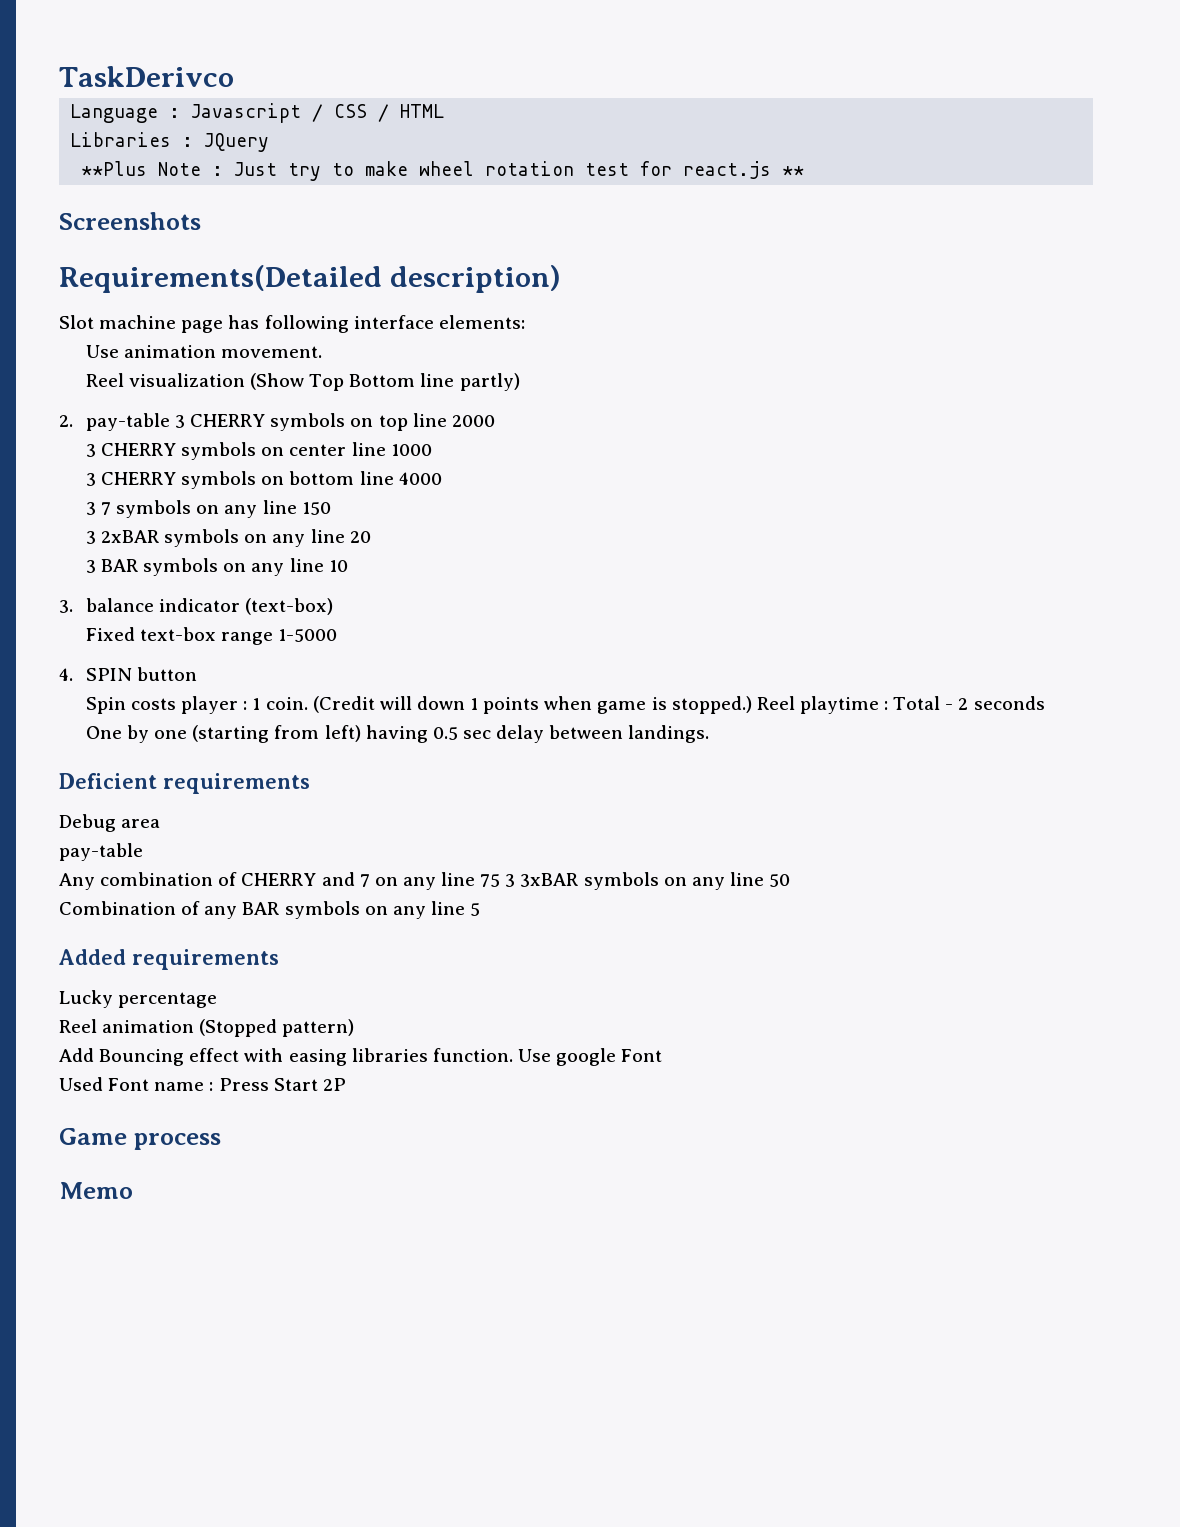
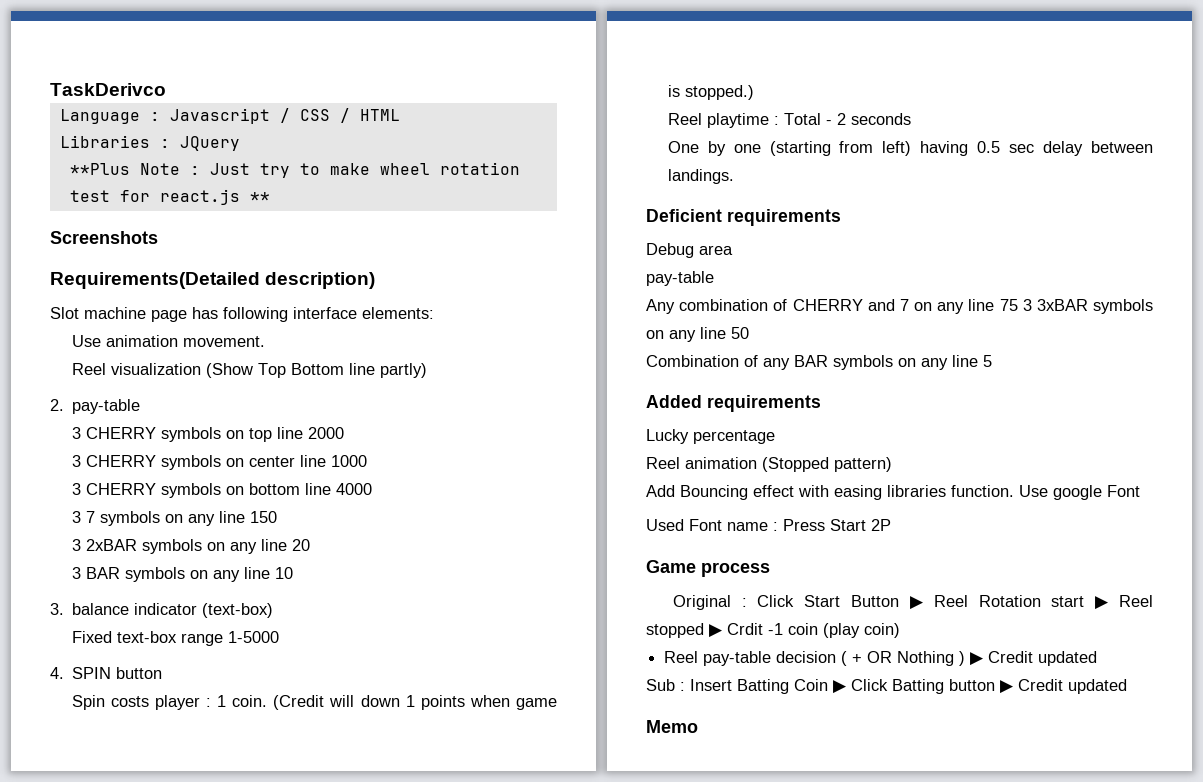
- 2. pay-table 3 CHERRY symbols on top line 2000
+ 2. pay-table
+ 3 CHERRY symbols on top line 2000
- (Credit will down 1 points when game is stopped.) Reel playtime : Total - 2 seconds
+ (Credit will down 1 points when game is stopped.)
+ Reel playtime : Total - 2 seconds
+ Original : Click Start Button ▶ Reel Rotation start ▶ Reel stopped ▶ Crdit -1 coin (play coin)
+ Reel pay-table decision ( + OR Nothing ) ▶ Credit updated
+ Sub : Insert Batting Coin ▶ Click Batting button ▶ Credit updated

» Assigned task:
Leave the pictures out and reproduce each record exactly as written.

» Task answer:
- 2. pay-table 3 CHERRY symbols on top line 2000
+ 2. pay-table
+ 3 CHERRY symbols on top line 2000
- (Credit will down 1 points when game is stopped.) Reel playtime : Total - 2 seconds
+ (Credit will down 1 points when game is stopped.)
+ Reel playtime : Total - 2 seconds
+ Original : Click Start Button ▶ Reel Rotation start ▶ Reel stopped ▶ Crdit -1 coin (play coin)
+ Reel pay-table decision ( + OR Nothing ) ▶ Credit updated
+ Sub : Insert Batting Coin ▶ Click Batting button ▶ Credit updated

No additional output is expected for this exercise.